Abstract: Biofilms, surface-adhered compendiums of microbial cells, are an important virulence trait of microorganisms that are estimated to be the cause of the majority of infections. Candida albicans is a common fungal pathogen of humans, capable of forming biofilms. C. albicans biofilm formation has four stages – (a) adherence to  a  surface,  (b)  initiation  of  the  formation  of  distinct morphological cell types, (c) formation of the extracellular matrix and (d) dispersal of cells to seed new sites. Transcription factors (TFs) are crucial in controlling gene expression during  many  developmental  pathways  but  the  comprehensive  roles  of  the  many  TFs involved in C. albicans biofilm development have yet to be characterized. Previously, our lab identified six core TFs required for the formation of mature biofilms in C. albicans – Bcr1, Brg1, Efg1, Ndt80, Rob1, and Tec1.In this study, we use a validated set of TF binding sites (TFBS) to predict novel TF-gene interactions during biofilm formation in C. albicans. First, target sequences were created using previously identified TFBS consensus sequences that represent potential binding sites. The number of sequences for each TF depended on both the number of validated sites as well as the fidelity of the motifs and ranged from a few hundred (for Tec1) to over a million (for Rob1). Second, a feature matrix was built to capture the shape and sequence qualities of each candidate TFBS. Next, a positive set of potential TFBS was identified using a support vector classifier. For each of the six TFs, novel TF-gene interactions were observed. Finally, active and inactive TF-gene interactions were identified by correlating novel TF-gene interactions with time-series gene expression data. By coupling DNA sequence and shape information, we predicted novel gene regulatory interactions occurring during C.  albicans biofilm formation.  Utilizing these new approaches, this framework provides a granular view of C. albicans biofilm formation throughout the course of biofilm formation.
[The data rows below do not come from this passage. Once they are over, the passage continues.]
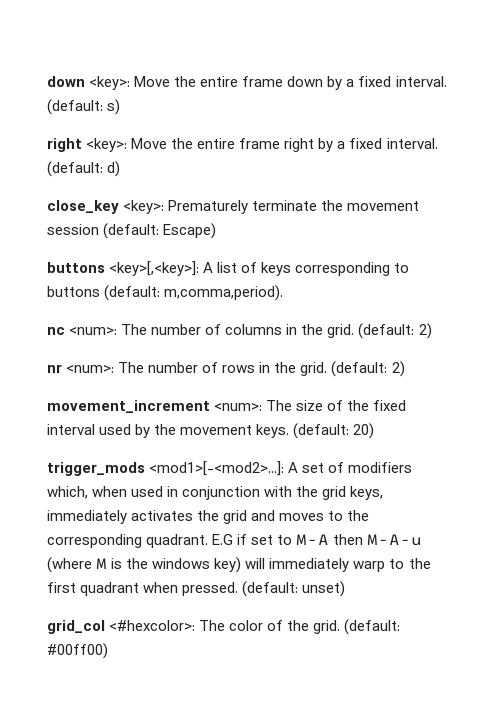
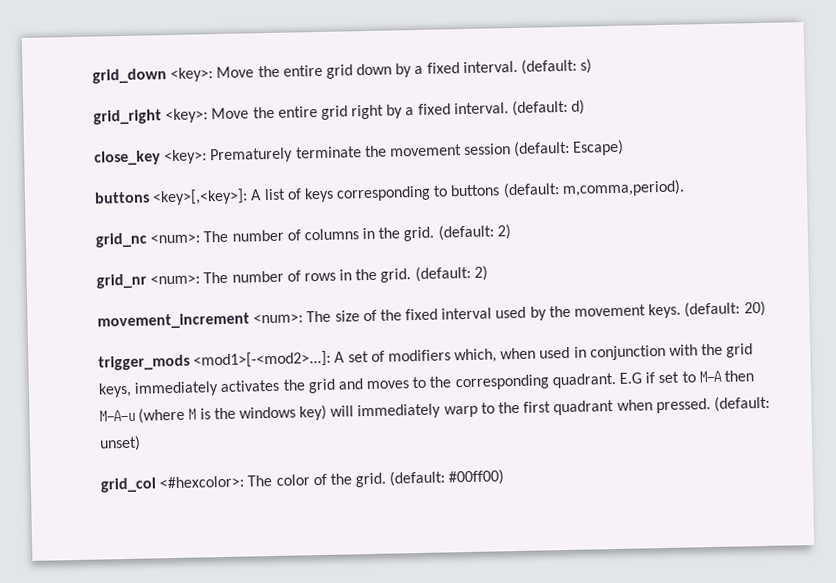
- down <key>: Move the entire frame down by a fixed interval.
+ grid_down <key>: Move the entire grid down by a fixed interval.
- right <key>: Move the entire frame right by a fixed interval.
+ grid_right <key>: Move the entire grid right by a fixed interval.
- nc <num>: The number of columns in the grid.
+ grid_nc <num>: The number of columns in the grid.
- nr <num>: The number of rows in the grid.
+ grid_nr <num>: The number of rows in the grid.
In this project, we  combine genome-wide DNA binding  and RNA-seq data to create a prediction framework. Due to the absence of negative training data, we simulated negative data while preserving relevant biological context. In order to identify all potential binding sites, we cast a wide net in obtaining TF binding regions using BLASTn. Further analyses and experimental validation of these new interactions will lead to greater insight into the transcriptional control of C. albicans biofilm formation and pathogenesis.